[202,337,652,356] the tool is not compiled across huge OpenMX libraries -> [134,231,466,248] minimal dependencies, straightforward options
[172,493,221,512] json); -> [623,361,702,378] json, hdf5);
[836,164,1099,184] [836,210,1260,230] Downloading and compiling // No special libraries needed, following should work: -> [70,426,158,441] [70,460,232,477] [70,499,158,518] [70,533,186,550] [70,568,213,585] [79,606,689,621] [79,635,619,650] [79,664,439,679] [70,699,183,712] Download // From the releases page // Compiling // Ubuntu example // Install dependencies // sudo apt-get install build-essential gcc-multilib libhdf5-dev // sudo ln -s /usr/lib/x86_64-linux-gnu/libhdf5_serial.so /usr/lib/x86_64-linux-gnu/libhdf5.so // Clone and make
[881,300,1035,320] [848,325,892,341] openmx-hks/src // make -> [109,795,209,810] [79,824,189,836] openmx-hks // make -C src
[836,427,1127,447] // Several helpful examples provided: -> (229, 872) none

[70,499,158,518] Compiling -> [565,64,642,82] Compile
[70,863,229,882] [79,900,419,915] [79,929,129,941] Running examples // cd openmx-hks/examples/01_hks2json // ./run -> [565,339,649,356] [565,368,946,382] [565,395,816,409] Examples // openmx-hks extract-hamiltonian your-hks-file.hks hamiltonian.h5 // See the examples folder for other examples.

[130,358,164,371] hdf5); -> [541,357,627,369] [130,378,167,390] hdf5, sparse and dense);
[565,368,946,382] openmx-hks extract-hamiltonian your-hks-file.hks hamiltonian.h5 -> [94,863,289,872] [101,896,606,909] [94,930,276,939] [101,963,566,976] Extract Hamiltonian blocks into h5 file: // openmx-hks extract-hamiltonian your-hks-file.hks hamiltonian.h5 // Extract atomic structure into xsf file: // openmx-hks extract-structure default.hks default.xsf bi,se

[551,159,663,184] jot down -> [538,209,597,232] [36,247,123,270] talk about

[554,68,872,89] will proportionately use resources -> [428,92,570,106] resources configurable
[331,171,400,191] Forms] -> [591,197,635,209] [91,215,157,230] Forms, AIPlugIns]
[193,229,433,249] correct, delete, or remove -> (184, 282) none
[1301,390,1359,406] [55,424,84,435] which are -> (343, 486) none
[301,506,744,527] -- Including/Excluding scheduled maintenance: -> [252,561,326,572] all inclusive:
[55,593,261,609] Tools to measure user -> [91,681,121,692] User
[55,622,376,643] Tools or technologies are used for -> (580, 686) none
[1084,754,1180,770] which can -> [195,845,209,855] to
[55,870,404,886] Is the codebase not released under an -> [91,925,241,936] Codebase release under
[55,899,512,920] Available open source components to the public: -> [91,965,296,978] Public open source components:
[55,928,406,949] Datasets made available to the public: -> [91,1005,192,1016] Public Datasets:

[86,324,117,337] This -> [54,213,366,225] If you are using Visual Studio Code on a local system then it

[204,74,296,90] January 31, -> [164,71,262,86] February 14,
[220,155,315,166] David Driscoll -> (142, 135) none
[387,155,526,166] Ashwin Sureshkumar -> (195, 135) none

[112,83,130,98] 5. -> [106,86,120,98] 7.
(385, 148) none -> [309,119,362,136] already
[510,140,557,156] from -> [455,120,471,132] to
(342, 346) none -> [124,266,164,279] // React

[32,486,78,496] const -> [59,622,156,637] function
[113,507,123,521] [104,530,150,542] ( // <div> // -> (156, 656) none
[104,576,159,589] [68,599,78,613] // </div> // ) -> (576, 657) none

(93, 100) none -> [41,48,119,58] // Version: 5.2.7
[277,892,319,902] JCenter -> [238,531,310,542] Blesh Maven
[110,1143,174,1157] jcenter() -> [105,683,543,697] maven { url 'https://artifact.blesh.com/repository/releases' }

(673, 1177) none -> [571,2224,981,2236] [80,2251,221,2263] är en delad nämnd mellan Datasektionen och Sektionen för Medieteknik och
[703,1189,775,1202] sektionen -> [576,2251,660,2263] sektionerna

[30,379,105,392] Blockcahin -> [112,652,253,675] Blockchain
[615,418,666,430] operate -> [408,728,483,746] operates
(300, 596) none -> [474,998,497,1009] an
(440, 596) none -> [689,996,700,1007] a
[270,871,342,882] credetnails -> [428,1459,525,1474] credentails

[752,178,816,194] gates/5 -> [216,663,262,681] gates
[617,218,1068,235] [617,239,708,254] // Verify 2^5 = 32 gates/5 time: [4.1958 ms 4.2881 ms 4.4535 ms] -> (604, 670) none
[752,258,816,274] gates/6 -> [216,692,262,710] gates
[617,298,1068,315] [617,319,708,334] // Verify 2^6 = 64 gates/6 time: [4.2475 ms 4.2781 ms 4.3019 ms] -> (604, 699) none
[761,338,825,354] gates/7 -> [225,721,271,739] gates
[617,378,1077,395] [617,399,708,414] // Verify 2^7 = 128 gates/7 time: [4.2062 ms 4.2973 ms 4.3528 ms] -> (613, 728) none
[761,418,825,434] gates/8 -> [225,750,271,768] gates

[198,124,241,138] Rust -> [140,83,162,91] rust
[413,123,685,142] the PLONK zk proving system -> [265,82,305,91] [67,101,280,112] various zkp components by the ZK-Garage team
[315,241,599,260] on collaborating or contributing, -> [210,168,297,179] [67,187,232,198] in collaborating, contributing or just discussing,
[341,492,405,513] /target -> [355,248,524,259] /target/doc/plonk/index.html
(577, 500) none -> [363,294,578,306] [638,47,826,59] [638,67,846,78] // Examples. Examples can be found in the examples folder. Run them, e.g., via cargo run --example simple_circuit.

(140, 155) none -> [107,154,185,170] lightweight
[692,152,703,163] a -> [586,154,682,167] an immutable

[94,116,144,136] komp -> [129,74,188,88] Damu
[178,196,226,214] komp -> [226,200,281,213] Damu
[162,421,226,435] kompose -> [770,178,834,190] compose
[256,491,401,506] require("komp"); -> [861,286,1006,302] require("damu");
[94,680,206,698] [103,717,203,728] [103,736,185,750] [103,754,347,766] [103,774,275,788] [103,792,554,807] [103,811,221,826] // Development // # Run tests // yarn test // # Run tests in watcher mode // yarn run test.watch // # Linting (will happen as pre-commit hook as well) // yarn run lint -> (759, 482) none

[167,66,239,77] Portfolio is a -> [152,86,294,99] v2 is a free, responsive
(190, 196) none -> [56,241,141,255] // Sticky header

**Task directions**
Please transcribe each entry exactly, keeping every word as it is.

**Response area**
[202,337,652,356] the tool is not compiled across huge OpenMX libraries -> [134,231,466,248] minimal dependencies, straightforward options
[172,493,221,512] json); -> [623,361,702,378] json, hdf5);
[836,164,1099,184] [836,210,1260,230] Downloading and compiling // No special libraries needed, following should work: -> [70,426,158,441] [70,460,232,477] [70,499,158,518] [70,533,186,550] [70,568,213,585] [79,606,689,621] [79,635,619,650] [79,664,439,679] [70,699,183,712] Download // From the releases page // Compiling // Ubuntu example // Install dependencies // sudo apt-get install build-essential gcc-multilib libhdf5-dev // sudo ln -s /usr/lib/x86_64-linux-gnu/libhdf5_serial.so /usr/lib/x86_64-linux-gnu/libhdf5.so // Clone and make
[881,300,1035,320] [848,325,892,341] openmx-hks/src // make -> [109,795,209,810] [79,824,189,836] openmx-hks // make -C src
[836,427,1127,447] // Several helpful examples provided: -> (229, 872) none

[70,499,158,518] Compiling -> [565,64,642,82] Compile
[70,863,229,882] [79,900,419,915] [79,929,129,941] Running examples // cd openmx-hks/examples/01_hks2json // ./run -> [565,339,649,356] [565,368,946,382] [565,395,816,409] Examples // openmx-hks extract-hamiltonian your-hks-file.hks hamiltonian.h5 // See the examples folder for other examples.

[130,358,164,371] hdf5); -> [541,357,627,369] [130,378,167,390] hdf5, sparse and dense);
[565,368,946,382] openmx-hks extract-hamiltonian your-hks-file.hks hamiltonian.h5 -> [94,863,289,872] [101,896,606,909] [94,930,276,939] [101,963,566,976] Extract Hamiltonian blocks into h5 file: // openmx-hks extract-hamiltonian your-hks-file.hks hamiltonian.h5 // Extract atomic structure into xsf file: // openmx-hks extract-structure default.hks default.xsf bi,se

[551,159,663,184] jot down -> [538,209,597,232] [36,247,123,270] talk about

[554,68,872,89] will proportionately use resources -> [428,92,570,106] resources configurable
[331,171,400,191] Forms] -> [591,197,635,209] [91,215,157,230] Forms, AIPlugIns]
[193,229,433,249] correct, delete, or remove -> (184, 282) none
[1301,390,1359,406] [55,424,84,435] which are -> (343, 486) none
[301,506,744,527] -- Including/Excluding scheduled maintenance: -> [252,561,326,572] all inclusive:
[55,593,261,609] Tools to measure user -> [91,681,121,692] User
[55,622,376,643] Tools or technologies are used for -> (580, 686) none
[1084,754,1180,770] which can -> [195,845,209,855] to
[55,870,404,886] Is the codebase not released under an -> [91,925,241,936] Codebase release under
[55,899,512,920] Available open source components to the public: -> [91,965,296,978] Public open source components:
[55,928,406,949] Datasets made available to the public: -> [91,1005,192,1016] Public Datasets:

[86,324,117,337] This -> [54,213,366,225] If you are using Visual Studio Code on a local system then it

[204,74,296,90] January 31, -> [164,71,262,86] February 14,
[220,155,315,166] David Driscoll -> (142, 135) none
[387,155,526,166] Ashwin Sureshkumar -> (195, 135) none

[112,83,130,98] 5. -> [106,86,120,98] 7.
(385, 148) none -> [309,119,362,136] already
[510,140,557,156] from -> [455,120,471,132] to
(342, 346) none -> [124,266,164,279] // React

[32,486,78,496] const -> [59,622,156,637] function
[113,507,123,521] [104,530,150,542] ( // <div> // -> (156, 656) none
[104,576,159,589] [68,599,78,613] // </div> // ) -> (576, 657) none

(93, 100) none -> [41,48,119,58] // Version: 5.2.7
[277,892,319,902] JCenter -> [238,531,310,542] Blesh Maven
[110,1143,174,1157] jcenter() -> [105,683,543,697] maven { url 'https://artifact.blesh.com/repository/releases' }

(673, 1177) none -> [571,2224,981,2236] [80,2251,221,2263] är en delad nämnd mellan Datasektionen och Sektionen för Medieteknik och
[703,1189,775,1202] sektionen -> [576,2251,660,2263] sektionerna

[30,379,105,392] Blockcahin -> [112,652,253,675] Blockchain
[615,418,666,430] operate -> [408,728,483,746] operates
(300, 596) none -> [474,998,497,1009] an
(440, 596) none -> [689,996,700,1007] a
[270,871,342,882] credetnails -> [428,1459,525,1474] credentails

[752,178,816,194] gates/5 -> [216,663,262,681] gates
[617,218,1068,235] [617,239,708,254] // Verify 2^5 = 32 gates/5 time: [4.1958 ms 4.2881 ms 4.4535 ms] -> (604, 670) none
[752,258,816,274] gates/6 -> [216,692,262,710] gates
[617,298,1068,315] [617,319,708,334] // Verify 2^6 = 64 gates/6 time: [4.2475 ms 4.2781 ms 4.3019 ms] -> (604, 699) none
[761,338,825,354] gates/7 -> [225,721,271,739] gates
[617,378,1077,395] [617,399,708,414] // Verify 2^7 = 128 gates/7 time: [4.2062 ms 4.2973 ms 4.3528 ms] -> (613, 728) none
[761,418,825,434] gates/8 -> [225,750,271,768] gates

[198,124,241,138] Rust -> [140,83,162,91] rust
[413,123,685,142] the PLONK zk proving system -> [265,82,305,91] [67,101,280,112] various zkp components by the ZK-Garage team
[315,241,599,260] on collaborating or contributing, -> [210,168,297,179] [67,187,232,198] in collaborating, contributing or just discussing,
[341,492,405,513] /target -> [355,248,524,259] /target/doc/plonk/index.html
(577, 500) none -> [363,294,578,306] [638,47,826,59] [638,67,846,78] // Examples. Examples can be found in the examples folder. Run them, e.g., via cargo run --example simple_circuit.

(140, 155) none -> [107,154,185,170] lightweight
[692,152,703,163] a -> [586,154,682,167] an immutable

[94,116,144,136] komp -> [129,74,188,88] Damu
[178,196,226,214] komp -> [226,200,281,213] Damu
[162,421,226,435] kompose -> [770,178,834,190] compose
[256,491,401,506] require("komp"); -> [861,286,1006,302] require("damu");
[94,680,206,698] [103,717,203,728] [103,736,185,750] [103,754,347,766] [103,774,275,788] [103,792,554,807] [103,811,221,826] // Development // # Run tests // yarn test // # Run tests in watcher mode // yarn run test.watch // # Linting (will happen as pre-commit hook as well) // yarn run lint -> (759, 482) none

[167,66,239,77] Portfolio is a -> [152,86,294,99] v2 is a free, responsive
(190, 196) none -> [56,241,141,255] // Sticky header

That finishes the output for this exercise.